Web interface edit records
----
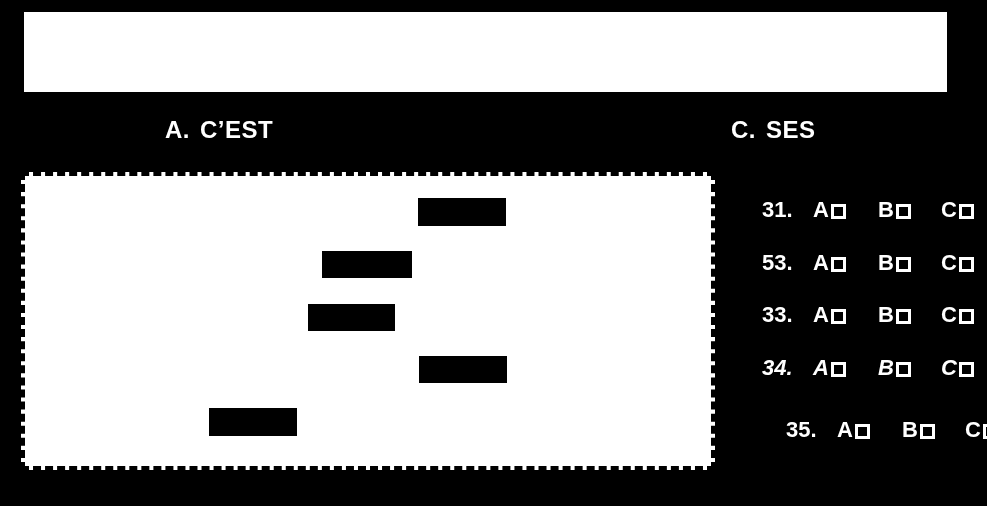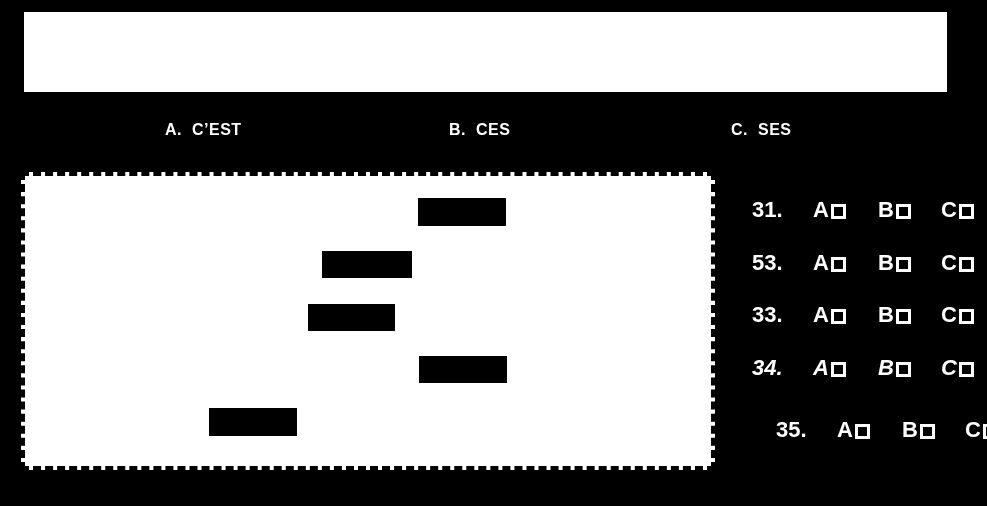--- a/index.html
+++ b/index.html
@@ -47,7 +47,7 @@
   .option-header {
     position: absolute;
     top: 0px;
-    font-size: 16px;
+    font-size: 24px;
     font-weight: bold;
     letter-spacing: 0.5px;
     color: #ffffff;

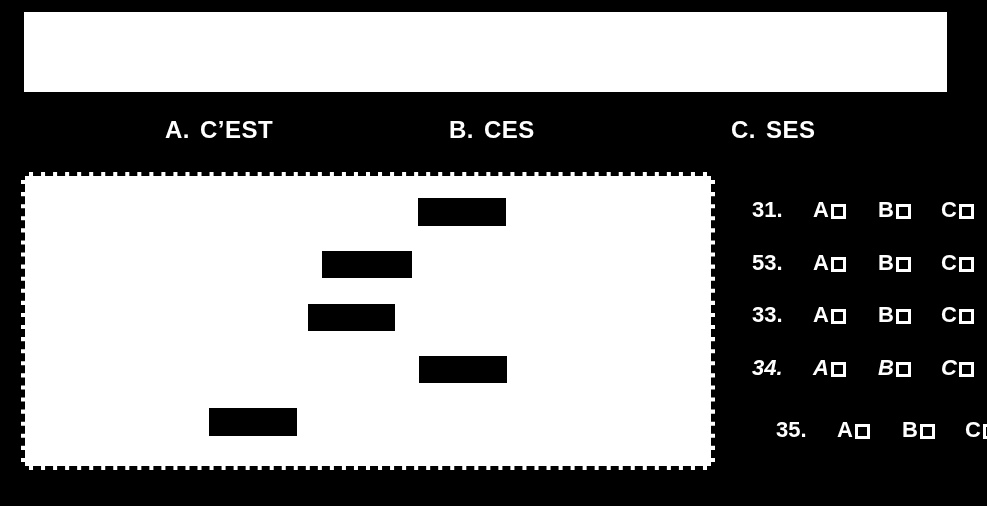--- a/index.html
+++ b/index.html
@@ -140,9 +140,6 @@
     <span class="opt-letter">A.</span><span>C’EST</span>
   </div>
 
-  <div class="option-header" id="option-header-b">
-    <span class="opt-letter">B.</span><span>CES</span>
-  </div>
 
   <div class="option-header" id="option-header-c">
     <span class="opt-letter">C.</span><span>SES</span>

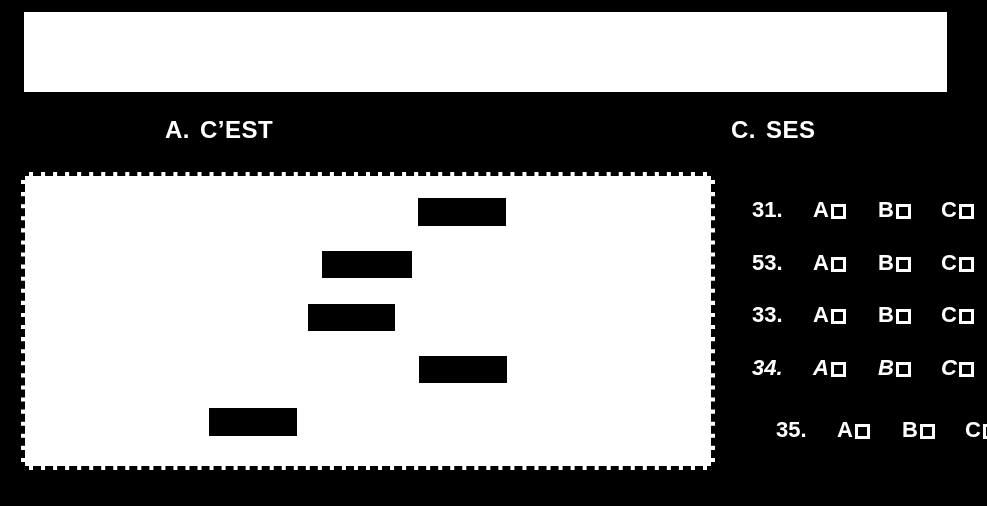--- a/index.html
+++ b/index.html
@@ -92,7 +92,7 @@
   }
   .answer-row-number {
     position: absolute;
-    left: 7px;
+    left: 17px;
     top: 0px;
     font-size: 22px;
     font-weight: bold;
----
PROBLEM DETAILS
An exact copy is required of the lines from the one holding "-47,7 +47,7 @@" to the end of the entries above, both included; no pictures belong in it.

ANSWER BOX
@@ -47,7 +47,7 @@
   .option-header {
     position: absolute;
     top: 0px;
-    font-size: 16px;
+    font-size: 24px;
     font-weight: bold;
     letter-spacing: 0.5px;
     color: #ffffff;

--- a/index.html
+++ b/index.html
@@ -140,9 +140,6 @@
     <span class="opt-letter">A.</span><span>C’EST</span>
   </div>
 
-  <div class="option-header" id="option-header-b">
-    <span class="opt-letter">B.</span><span>CES</span>
-  </div>
 
   <div class="option-header" id="option-header-c">
     <span class="opt-letter">C.</span><span>SES</span>

--- a/index.html
+++ b/index.html
@@ -92,7 +92,7 @@
   }
   .answer-row-number {
     position: absolute;
-    left: 7px;
+    left: 17px;
     top: 0px;
     font-size: 22px;
     font-weight: bold;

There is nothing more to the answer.